Thursday, January 18, 2018

碧空1174 MOON WALK92(物語る目の神、化けて出る神)

1174 MOON WALK92(物語る目の神、化けて出る神)  嫉妬発作(瞋恚の炎)の造形としての般若面は、呼び声の、おかしい(何か間違っている(一体何だというんだろう))というように覆いかける責めの気配の断面としての奇妙な(本当らしくない)混合種で、その究極の葛藤に神経が衰弱しないように分割されて、怒る神と、悔い、恐れる人とに分業するのであるが、逆の分業すなわち怒る人と、悔い、恐れる神の組み合わせは回避されている、というより逆の組み合わせが解であるような問そのものは、そもそも不可能なのである。  この分業の解消は、遠心分離した可能、自発、受身、尊敬の収斂で、人知れず(しかも不覚にも)嫉妬する神は、二つの神格に分岐する。
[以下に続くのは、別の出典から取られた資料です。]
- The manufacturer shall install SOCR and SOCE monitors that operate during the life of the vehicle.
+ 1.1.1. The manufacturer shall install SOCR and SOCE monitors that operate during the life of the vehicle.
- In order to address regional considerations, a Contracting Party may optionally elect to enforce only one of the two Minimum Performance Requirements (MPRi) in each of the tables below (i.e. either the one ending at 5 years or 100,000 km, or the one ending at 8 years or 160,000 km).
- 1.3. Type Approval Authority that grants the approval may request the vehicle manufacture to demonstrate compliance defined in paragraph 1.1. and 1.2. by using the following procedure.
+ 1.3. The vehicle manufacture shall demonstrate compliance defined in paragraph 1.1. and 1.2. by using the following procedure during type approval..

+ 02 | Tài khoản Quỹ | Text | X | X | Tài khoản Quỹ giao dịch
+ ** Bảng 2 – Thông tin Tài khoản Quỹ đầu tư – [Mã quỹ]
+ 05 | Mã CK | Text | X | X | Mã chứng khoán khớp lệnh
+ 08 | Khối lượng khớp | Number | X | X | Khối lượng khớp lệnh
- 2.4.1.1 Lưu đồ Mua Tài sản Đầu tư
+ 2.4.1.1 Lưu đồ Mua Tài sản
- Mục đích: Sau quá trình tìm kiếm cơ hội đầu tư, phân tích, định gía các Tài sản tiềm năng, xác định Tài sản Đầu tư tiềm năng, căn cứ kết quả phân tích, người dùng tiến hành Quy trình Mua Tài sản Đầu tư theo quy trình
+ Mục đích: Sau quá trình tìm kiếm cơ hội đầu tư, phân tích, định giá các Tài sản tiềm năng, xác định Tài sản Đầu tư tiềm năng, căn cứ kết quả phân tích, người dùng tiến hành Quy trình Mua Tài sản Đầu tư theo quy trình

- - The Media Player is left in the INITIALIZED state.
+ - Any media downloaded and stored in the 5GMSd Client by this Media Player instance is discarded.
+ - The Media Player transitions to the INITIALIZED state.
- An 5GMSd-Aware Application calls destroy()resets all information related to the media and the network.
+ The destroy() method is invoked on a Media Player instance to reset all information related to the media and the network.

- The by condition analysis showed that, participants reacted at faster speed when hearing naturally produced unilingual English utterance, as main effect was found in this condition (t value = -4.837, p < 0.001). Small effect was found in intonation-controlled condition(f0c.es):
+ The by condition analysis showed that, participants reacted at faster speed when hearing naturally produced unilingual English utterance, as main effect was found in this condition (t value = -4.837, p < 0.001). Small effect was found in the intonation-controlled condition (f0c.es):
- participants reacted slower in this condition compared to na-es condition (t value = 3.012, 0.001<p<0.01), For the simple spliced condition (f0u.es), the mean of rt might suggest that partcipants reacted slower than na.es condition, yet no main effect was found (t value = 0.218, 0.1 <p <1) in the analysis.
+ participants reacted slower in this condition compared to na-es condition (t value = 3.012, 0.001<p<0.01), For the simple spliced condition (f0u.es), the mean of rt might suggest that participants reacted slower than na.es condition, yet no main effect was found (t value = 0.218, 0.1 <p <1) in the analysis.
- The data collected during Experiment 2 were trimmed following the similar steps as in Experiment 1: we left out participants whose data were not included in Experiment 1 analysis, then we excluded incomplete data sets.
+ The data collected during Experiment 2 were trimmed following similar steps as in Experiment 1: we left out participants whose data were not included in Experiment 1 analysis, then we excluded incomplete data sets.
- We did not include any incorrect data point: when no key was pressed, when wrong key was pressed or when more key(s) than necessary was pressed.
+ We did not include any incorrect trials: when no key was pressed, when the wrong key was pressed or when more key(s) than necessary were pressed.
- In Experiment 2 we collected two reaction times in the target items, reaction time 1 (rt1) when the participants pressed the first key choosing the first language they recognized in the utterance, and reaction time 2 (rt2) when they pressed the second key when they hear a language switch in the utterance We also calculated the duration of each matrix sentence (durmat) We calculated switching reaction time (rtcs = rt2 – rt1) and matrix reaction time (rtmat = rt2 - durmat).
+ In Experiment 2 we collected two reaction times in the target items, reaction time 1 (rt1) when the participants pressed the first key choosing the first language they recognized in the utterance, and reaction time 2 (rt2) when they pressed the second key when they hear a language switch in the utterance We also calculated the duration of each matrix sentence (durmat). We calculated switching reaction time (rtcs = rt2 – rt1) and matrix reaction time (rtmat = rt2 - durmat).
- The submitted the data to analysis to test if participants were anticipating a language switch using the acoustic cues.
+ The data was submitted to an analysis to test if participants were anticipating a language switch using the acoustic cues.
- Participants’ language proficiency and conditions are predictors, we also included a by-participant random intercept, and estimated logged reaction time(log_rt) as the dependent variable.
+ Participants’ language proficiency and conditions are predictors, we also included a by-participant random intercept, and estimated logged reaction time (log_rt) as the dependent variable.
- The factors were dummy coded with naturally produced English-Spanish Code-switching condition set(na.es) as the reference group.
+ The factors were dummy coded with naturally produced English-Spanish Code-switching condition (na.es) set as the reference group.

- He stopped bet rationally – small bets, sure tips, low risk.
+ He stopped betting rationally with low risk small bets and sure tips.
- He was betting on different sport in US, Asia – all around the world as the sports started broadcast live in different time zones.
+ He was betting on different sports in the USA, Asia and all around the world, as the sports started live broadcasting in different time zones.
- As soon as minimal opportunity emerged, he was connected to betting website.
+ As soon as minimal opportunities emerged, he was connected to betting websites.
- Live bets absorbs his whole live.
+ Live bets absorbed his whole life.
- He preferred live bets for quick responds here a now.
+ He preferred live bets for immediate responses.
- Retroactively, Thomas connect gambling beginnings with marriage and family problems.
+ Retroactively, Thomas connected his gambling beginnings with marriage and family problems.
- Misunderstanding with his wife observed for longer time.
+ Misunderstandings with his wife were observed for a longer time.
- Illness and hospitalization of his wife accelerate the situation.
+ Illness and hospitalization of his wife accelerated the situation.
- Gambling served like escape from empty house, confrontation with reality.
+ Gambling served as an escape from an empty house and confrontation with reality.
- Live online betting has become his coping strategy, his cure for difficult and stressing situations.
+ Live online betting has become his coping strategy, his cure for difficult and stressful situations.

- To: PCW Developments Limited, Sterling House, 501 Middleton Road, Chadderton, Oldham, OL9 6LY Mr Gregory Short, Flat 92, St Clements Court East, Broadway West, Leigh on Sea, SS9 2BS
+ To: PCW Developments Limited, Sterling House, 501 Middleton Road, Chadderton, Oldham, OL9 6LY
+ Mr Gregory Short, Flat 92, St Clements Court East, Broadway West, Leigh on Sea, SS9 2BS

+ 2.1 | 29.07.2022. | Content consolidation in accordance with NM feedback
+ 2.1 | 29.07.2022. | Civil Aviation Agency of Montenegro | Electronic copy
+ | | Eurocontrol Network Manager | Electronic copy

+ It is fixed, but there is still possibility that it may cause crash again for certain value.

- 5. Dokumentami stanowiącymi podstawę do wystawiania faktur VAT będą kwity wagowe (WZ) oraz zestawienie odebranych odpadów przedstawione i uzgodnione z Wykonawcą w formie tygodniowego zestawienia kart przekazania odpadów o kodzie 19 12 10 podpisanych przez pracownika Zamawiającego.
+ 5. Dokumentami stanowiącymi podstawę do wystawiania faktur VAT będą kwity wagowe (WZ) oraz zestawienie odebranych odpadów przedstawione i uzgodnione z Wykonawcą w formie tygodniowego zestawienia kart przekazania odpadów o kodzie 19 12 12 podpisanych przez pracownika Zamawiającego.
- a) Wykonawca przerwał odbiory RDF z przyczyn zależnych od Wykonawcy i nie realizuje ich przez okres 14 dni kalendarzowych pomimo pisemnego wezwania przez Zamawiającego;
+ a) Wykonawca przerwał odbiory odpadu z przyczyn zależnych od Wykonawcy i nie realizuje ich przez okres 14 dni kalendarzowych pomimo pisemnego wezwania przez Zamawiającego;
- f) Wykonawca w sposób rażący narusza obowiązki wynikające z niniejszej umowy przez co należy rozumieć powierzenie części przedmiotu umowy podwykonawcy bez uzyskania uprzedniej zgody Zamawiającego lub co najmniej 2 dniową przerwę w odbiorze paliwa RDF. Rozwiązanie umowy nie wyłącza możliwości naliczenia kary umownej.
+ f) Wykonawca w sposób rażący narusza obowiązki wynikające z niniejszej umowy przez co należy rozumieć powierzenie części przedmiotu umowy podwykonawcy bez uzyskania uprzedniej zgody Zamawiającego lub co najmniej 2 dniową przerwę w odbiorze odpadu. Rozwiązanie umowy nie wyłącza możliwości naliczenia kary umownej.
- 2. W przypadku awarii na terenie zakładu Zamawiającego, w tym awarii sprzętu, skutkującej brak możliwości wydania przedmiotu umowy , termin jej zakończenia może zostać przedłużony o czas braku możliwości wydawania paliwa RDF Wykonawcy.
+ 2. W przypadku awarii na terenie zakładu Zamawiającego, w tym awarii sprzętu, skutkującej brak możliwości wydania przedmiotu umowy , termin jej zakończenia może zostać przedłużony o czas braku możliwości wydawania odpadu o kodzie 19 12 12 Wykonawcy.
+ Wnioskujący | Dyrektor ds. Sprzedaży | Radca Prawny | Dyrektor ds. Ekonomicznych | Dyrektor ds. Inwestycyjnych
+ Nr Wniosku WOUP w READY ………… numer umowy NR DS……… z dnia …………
すなわち、物語る目の神と、化けて出る神とである。  所有ということを失う危険を冒す嫉妬発作は物語る器官である。他の誰かが「私」になろうとしているのか、「私」が他の誰かになろうとしているのか、そのような区別もおかされるように伝聞と告白の葛藤は解けない。  一方、化けて出る器官は、一体何を失う危険を冒す発作なのだろうか。それは、自発ということを失う危険を冒す。変幻自在の魔法使いが一体何が魔法使いの正体なのか分からなくなる自由剥奪の危険を冒していることは、自発ということを失う恐れから変幻自在が殺到しないではいない、というふうだ。それは、世界の始まりを見失う恐れから世界が続かずにはいられないというようで、他方、世界が終らないように世界が続くのは、物語る目がこの世の場面を拡大、詠嘆するためにこの世となって(あるいは瞑想する太古となって)潜伏するのである。